Overall assessment / recommendation
Major revision. The current evidence is not yet sufficient to substantiate the stronger claims about the “dominant role” of deep convection and tracer-specific pathways into the ASMA, especially given the reliance on seasonal averages, the lack of explicit budget attribution (e.g., horizontal advection vs convective injection), and the potential influence of non-PBL SO₂ sources.
Major comments
- The manuscript makes a broad novelty statement (“for the first time… quantify the deep convective transport efficiency…”). As written, this is too broad, as convective “efficiency” metrics and convective injection diagnostics are used in the broader convection–chemistry literature. The paper does not clearly delineate what is new (e.g., the specific CVTRANS/UMF framework applied to a multi-year ASMA climatology for these tracers), versus an application of existing diagnostics.
- The convective transport tendency (CVT) is defined as the difference in mixing ratio before and after the CVTRANS step, isolating the convective effect. However, the manuscript states that the mean CVT is calculated by averaging across all time intervals, not only deep convection events. But a time-mean over all intervals blends convective and non-convective periods and is not equivalent to a convective-conditional tendency. Yet the Results/Discussion uses correspondence between CVT and seasonal-mean mixing ratios to argue a “dominant role” of deep convection. This inference is not robust without explicitly demonstrating the relative roles of other processes that shape ASMA composition (horizontal advection/recirculation in the anticyclone, large-scale ascent, mixing, chemical loss, wet scavenging). This is particularly important for CO, which is long-lived and readily redistributed horizontally after injection.

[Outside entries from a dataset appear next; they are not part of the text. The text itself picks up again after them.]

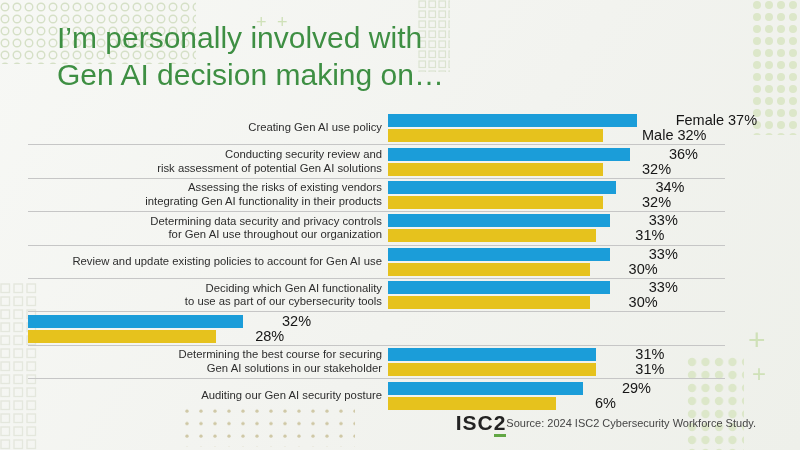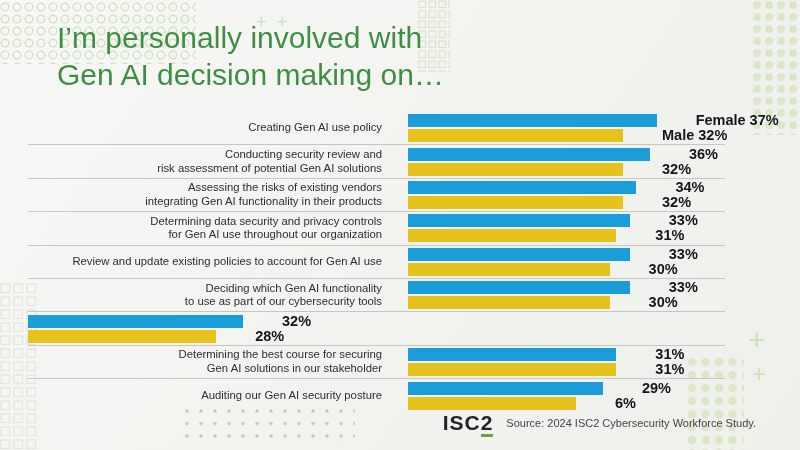--- a/index.html
+++ b/index.html
@@ -11,33 +11,33 @@
   .deco{position:absolute;pointer-events:none;}
   .plus{position:absolute;color:#cfe1b8;font-weight:400;line-height:1;pointer-events:none;}
 
   
   .title{position:absolute;left:57px;top:19px;margin:0;
          color:#3e8f43;font-size:30px;font-weight:400;line-height:37px;letter-spacing:0;}
 
   
   .chart{position:absolute;left:28px;top:112px;width:697px;}
   .row{display:flex;align-items:center;height:33.4px;box-sizing:border-box;
-       border-bottom:1px solid #c6c6c6;gap:20px;}
+       border-bottom:1px solid #c6c6c6;}
   .row:last-child{border-bottom:none;}
   .cat-label{width:360px;box-sizing:border-box;padding-right:6px;flex:none;
              text-align:right;font-size:11.3px;line-height:13.5px;color:#2d2d2d;
              white-space:pre-line;}
   .bars{flex:1;display:flex;flex-direction:column;gap:2px;}
   .bar-line{display:flex;align-items:center;height:13px;}
   .bar{height:13px;flex:none;}
-  .pct{margin-left:7px;font-size:14.5px;font-weight:700;color:#161616;
+  .pct{margin-left:7px;font-size:14.5px;font-weight:400;color:#161616;
        white-space:nowrap;line-height:13px;padding-left:32px;}
 
   
-  .footer{position:absolute;right:44px;bottom:15px;display:flex;align-items:center;gap:13px;}
+  .footer{position:absolute;right:44px;bottom:15px;display:flex;align-items:center;}
   .logo{position:relative;font-size:21px;font-weight:700;color:#232323;letter-spacing:1px;}
   .logo-underline{position:absolute;right:0;bottom:-2px;width:12px;height:3px;background:#62a744;}
   .source{font-size:11px;color:#454545;}
 </style>
 </head>
 <body>
 
 <div id="stage">
 
   <svg class="deco" style="left:0;top:2px;" width="196" height="62">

- The model configuration includes explosive volcanic SO₂ plumes during 2010–2020, added to the UTLS background SO₂. Because the central goal is PBL to ASMA convective transport, this introduces a significant attribution ambiguity on the UTLS/ASMA SO₂ burden. The diagnostics (including CVE/CVT interpretations) presented here may not reflect boundary-layer Asian emissions alone. The manuscript notes this issue only briefly, but it directly affects the interpretability of SO₂ spatial patterns and transport conclusions.
- The manuscript references prior evaluations of EMAC but does not provide a focused evaluation of the modelled deep convection frequency and vertical reach in JJA over the ASMA region, and UTLS distributions of CO, NH₃, and SO₂ during the study period with observations. Given that the paper’s conclusions hinge on convection and scavenging processes, this absence weakens confidence in the interpretation.
Minor/technical comments
- In the abstract, “there is can even be a decrease…” needs correction
- There appears to be a latitude typo (20–40°N) and a pressure-unit typo (100 hPa) in lines 6-7.
- CVT is defined as a before/after CVTRANS mixing ratio difference, but the reported tendency units (ppbv hr⁻¹) require explicit time normalization; this step is not clearly stated in the methodology description.
- In the introduction, “a convective manifestation observed…” is a vague term; it should be revised.
- Figure 1 caption; correct “overlayed” to “overlaid.
- In section 3.2, correct the unit “pptbv”
- What do you mean by “in the rains” in figure 7 caption?